Version difference data
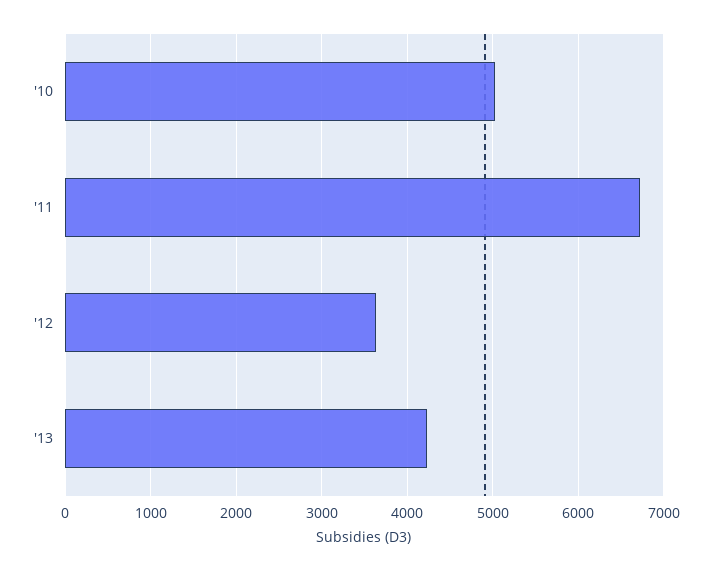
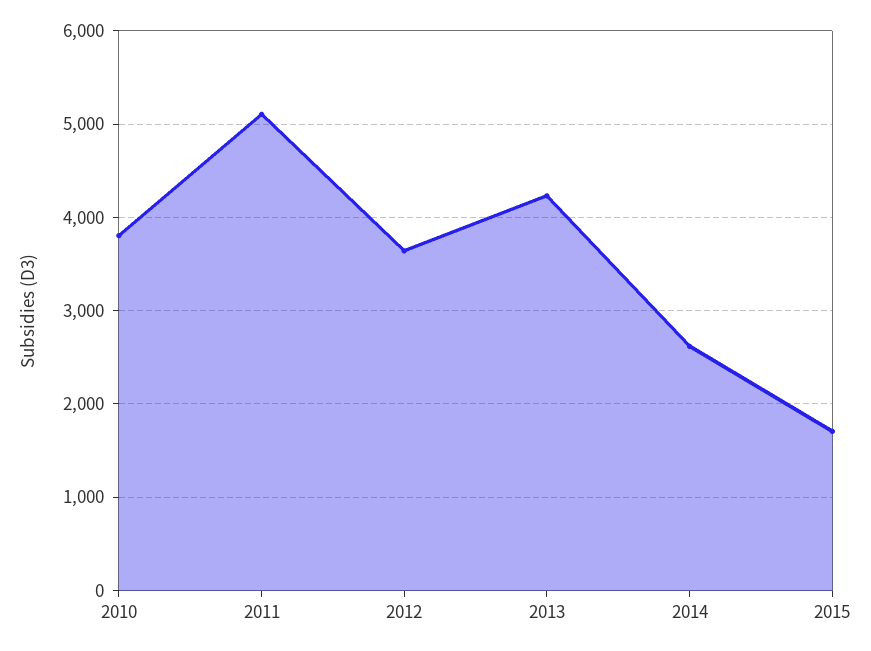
'10: 5000 -> 3800
'11: 6700 -> 5100
2014: none -> 2600
2015: none -> 1700

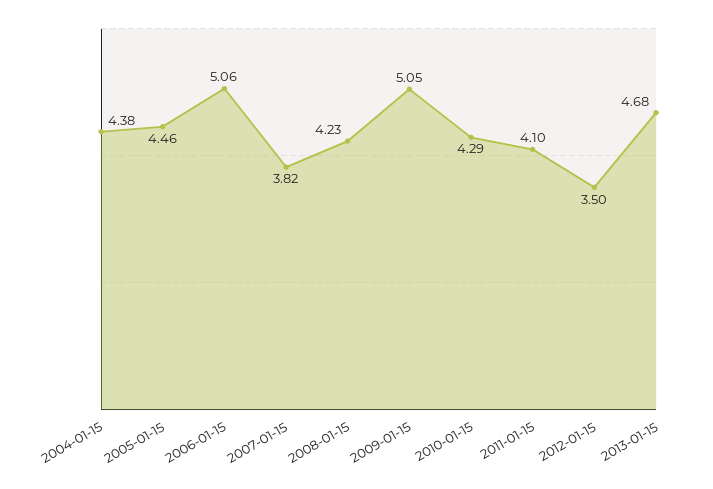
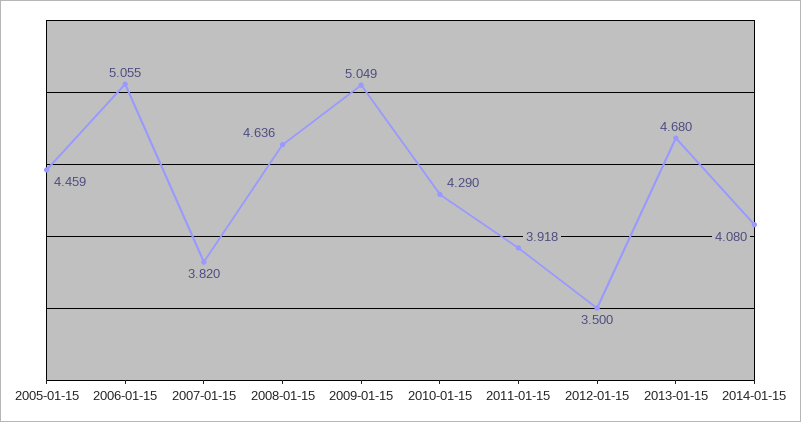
2004-01-15: 4.38 -> none
2008-01-15: 4.23 -> 4.636
2011-01-15: 4.1 -> 3.918
2014-01-15: none -> 4.08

ACTIVITY
In the data above, find each line that uses the string "none". Copy it.

TASK ANSWER
2014: none -> 2600
2015: none -> 1700
2004-01-15: 4.38 -> none
2014-01-15: none -> 4.08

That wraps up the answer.